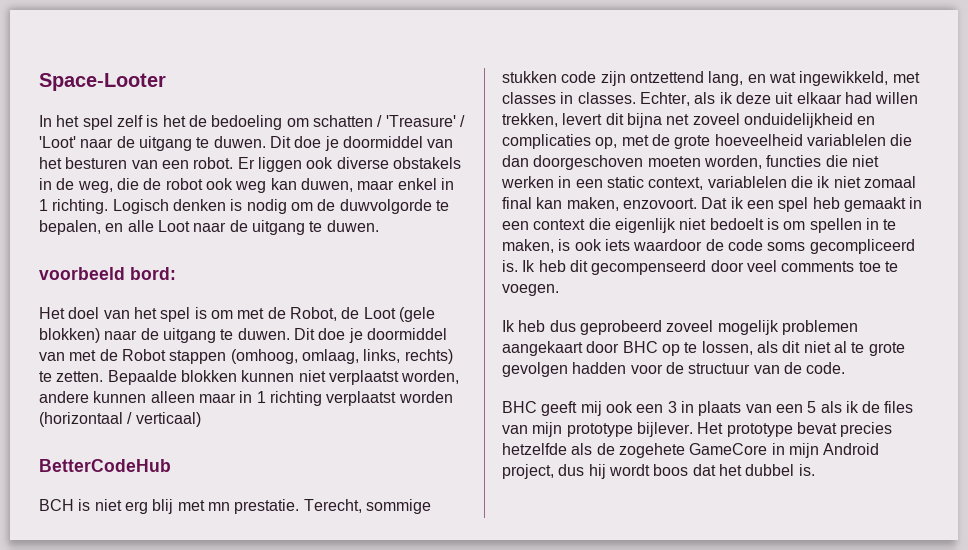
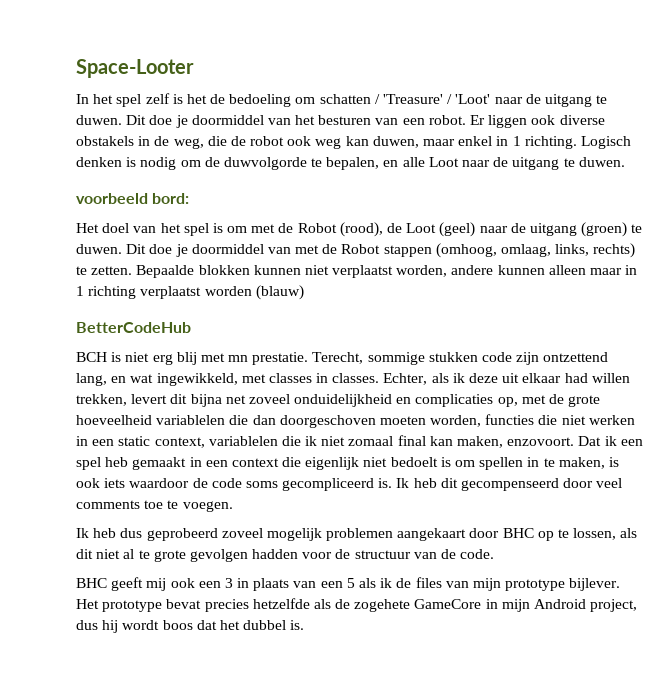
[289,307,435,322] [39,328,216,343] Robot, de Loot (gele blokken) naar de uitgang -> [297,222,628,237] Robot (rood), de Loot (geel) naar de uitgang (groen)
[39,412,201,427] (horizontaal / verticaal) -> [255,285,304,300] (blauw)

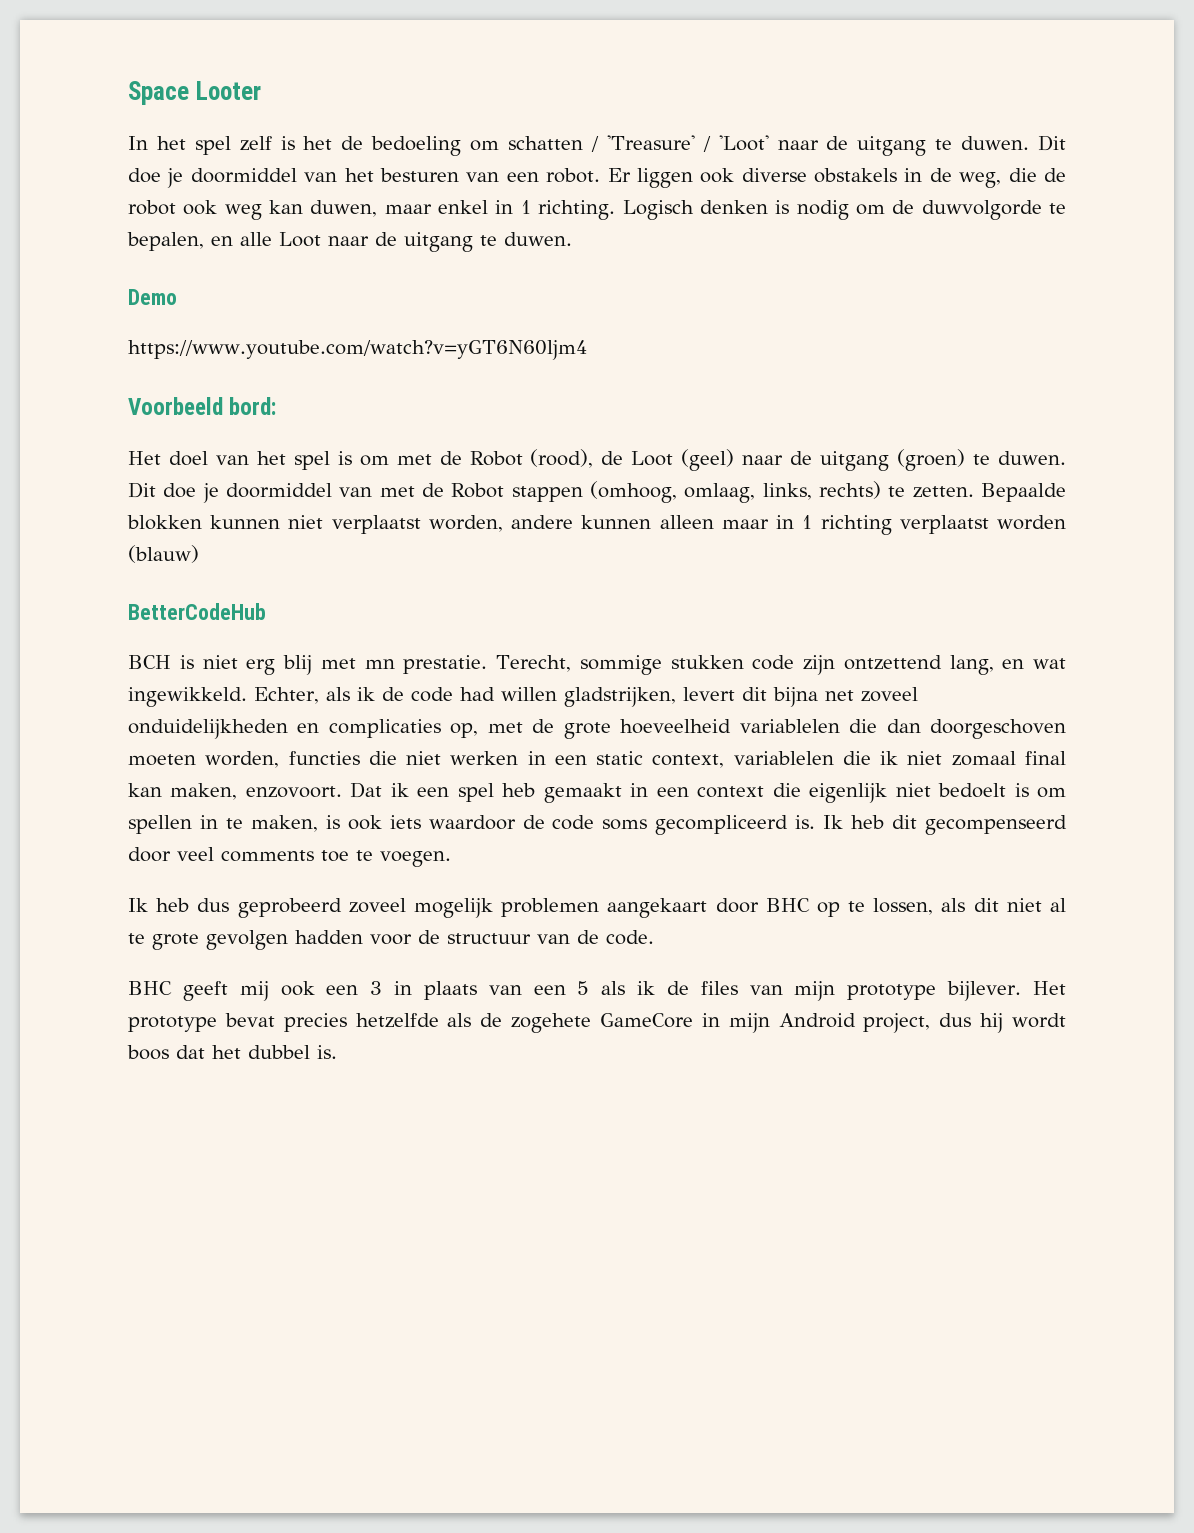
[76,59,194,78] Space-Looter -> [128,81,261,105] Space Looter
[76,193,148,204] voorbeeld -> [128,289,177,305] [128,340,587,360] [128,397,223,415] Demo // https://www.youtube.com/watch?v=yGT6N60ljm4 // Voorbeeld
[156,373,562,386] ingewikkeld, met classes in classes. Echter, als ik deze uit elkaar -> [128,687,453,707] ingewikkeld. Echter, als ik de code
[76,394,127,406] trekken, -> [563,687,676,707] gladstrijken,
[294,394,393,407] onduidelijkheid -> [128,719,288,739] onduidelijkheden

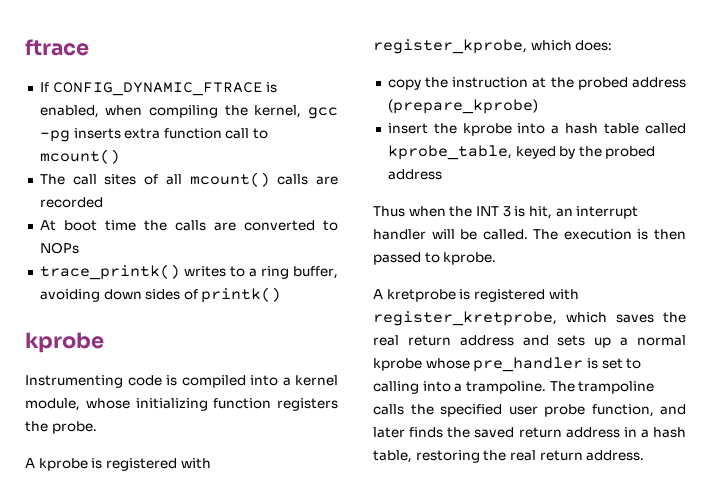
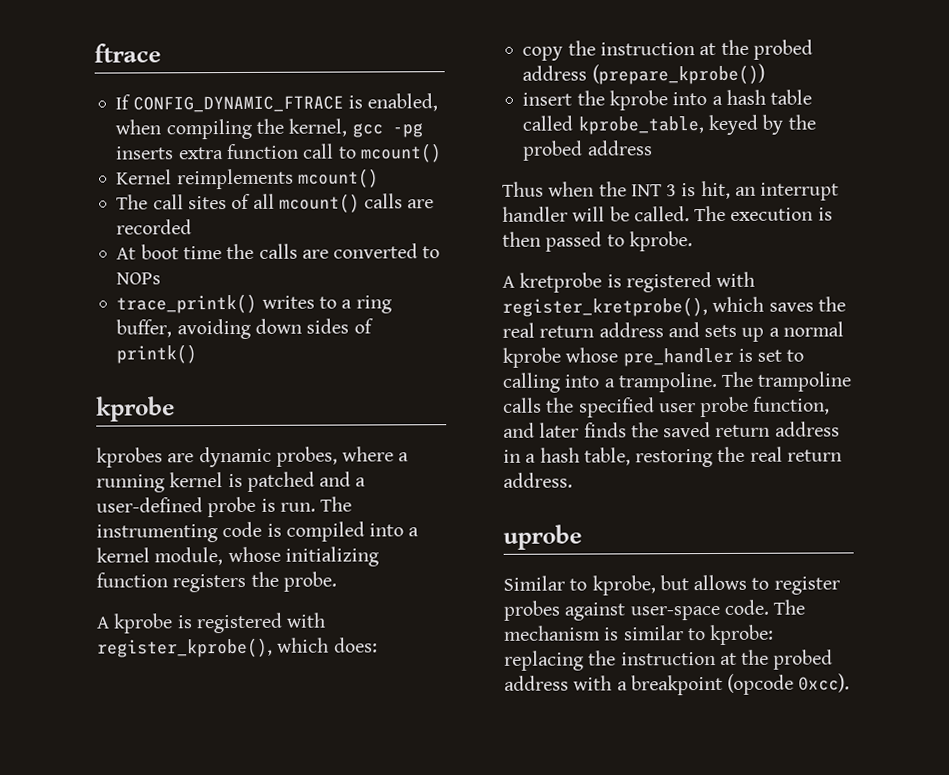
(120, 156) none -> [116,168,379,190] // Kernel reimplements mcount()
[25,375,123,388] Instrumenting -> [96,446,410,468] [96,471,367,493] [96,496,353,518] [96,524,218,543] kprobes are dynamic probes, where a running kernel is patched and a user-defined probe is run. The instrumenting
[373,39,527,54] register_kprobe, -> [97,637,273,658] register_kprobe(),
[387,99,538,114] (prepare_kprobe) -> [591,63,765,85] (prepare_kprobe())
[373,311,557,326] register_kretprobe, -> [502,297,708,317] register_kretprobe(),
(645, 455) none -> [503,524,582,550] [503,574,840,596] [503,599,806,621] [503,624,775,646] [504,649,834,671] [504,673,851,696] // uprobe // Similar to kprobe, but allows to register probes against user-space code. The mechanism is similar to kprobe: replacing the instruction at the probed address with a breakpoint (opcode 0xcc).

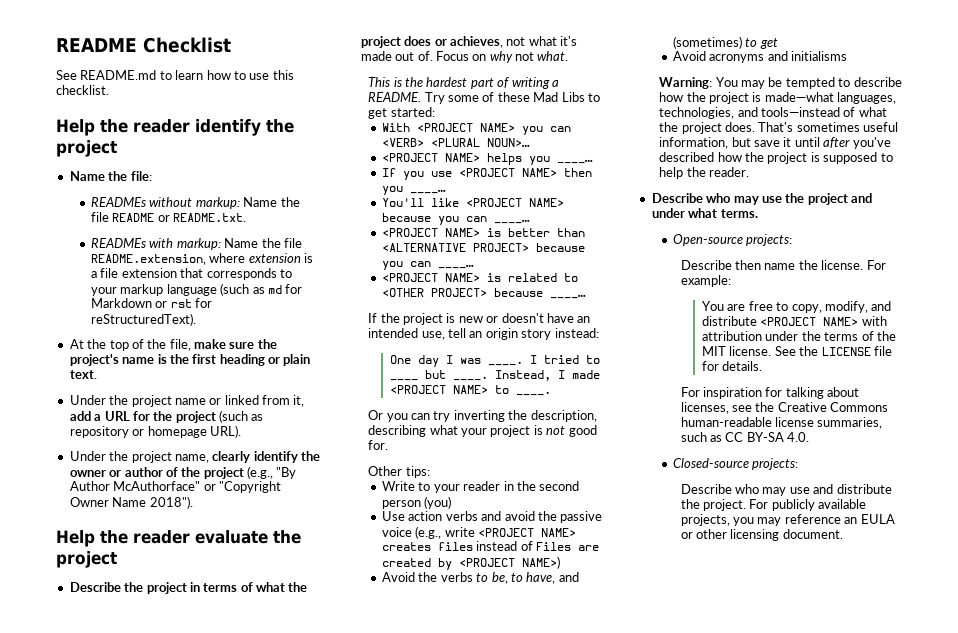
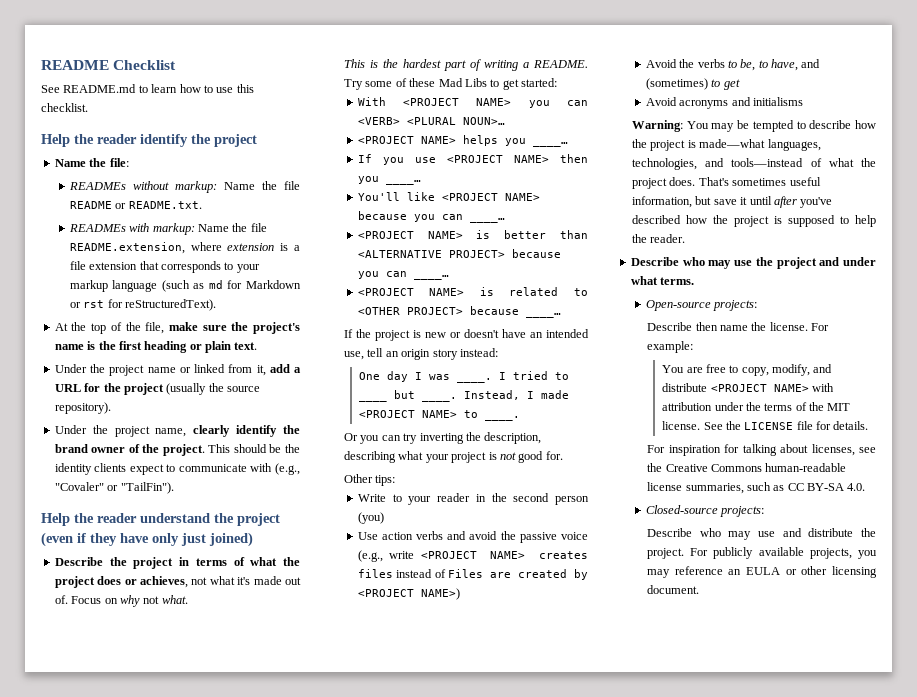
[219,410,264,423] [69,425,241,438] (such as repository or homepage URL). -> [166,383,260,395] [54,402,111,414] (usually the source repository).
[69,466,297,479] [69,481,281,493] [69,496,193,509] [56,530,301,547] [56,551,117,568] owner or author of the project (e.g., "By Author McAuthorface" or "Copyright Owner Name 2018"). // Help the reader evaluate the project -> [54,444,300,456] [54,463,300,475] [54,482,174,494] [41,513,280,526] [41,532,253,547] brand owner of the project. This should be the identity clients expect to communicate with (e.g., "Covaler" or "TailFin"). // Help the reader understand the project (even if they have only just joined)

______

• **YOUR OBJECTIVE**: Pictures do not belong in the copy. Repeat exactly each line from the one with "[373,311,557,326] register_kretprobe, ->" through the end of the listing.

• **EXERCISE RESULT**:
[373,311,557,326] register_kretprobe, -> [502,297,708,317] register_kretprobe(),
(645, 455) none -> [503,524,582,550] [503,574,840,596] [503,599,806,621] [503,624,775,646] [504,649,834,671] [504,673,851,696] // uprobe // Similar to kprobe, but allows to register probes against user-space code. The mechanism is similar to kprobe: replacing the instruction at the probed address with a breakpoint (opcode 0xcc).

[219,410,264,423] [69,425,241,438] (such as repository or homepage URL). -> [166,383,260,395] [54,402,111,414] (usually the source repository).
[69,466,297,479] [69,481,281,493] [69,496,193,509] [56,530,301,547] [56,551,117,568] owner or author of the project (e.g., "By Author McAuthorface" or "Copyright Owner Name 2018"). // Help the reader evaluate the project -> [54,444,300,456] [54,463,300,475] [54,482,174,494] [41,513,280,526] [41,532,253,547] brand owner of the project. This should be the identity clients expect to communicate with (e.g., "Covaler" or "TailFin"). // Help the reader understand the project (even if they have only just joined)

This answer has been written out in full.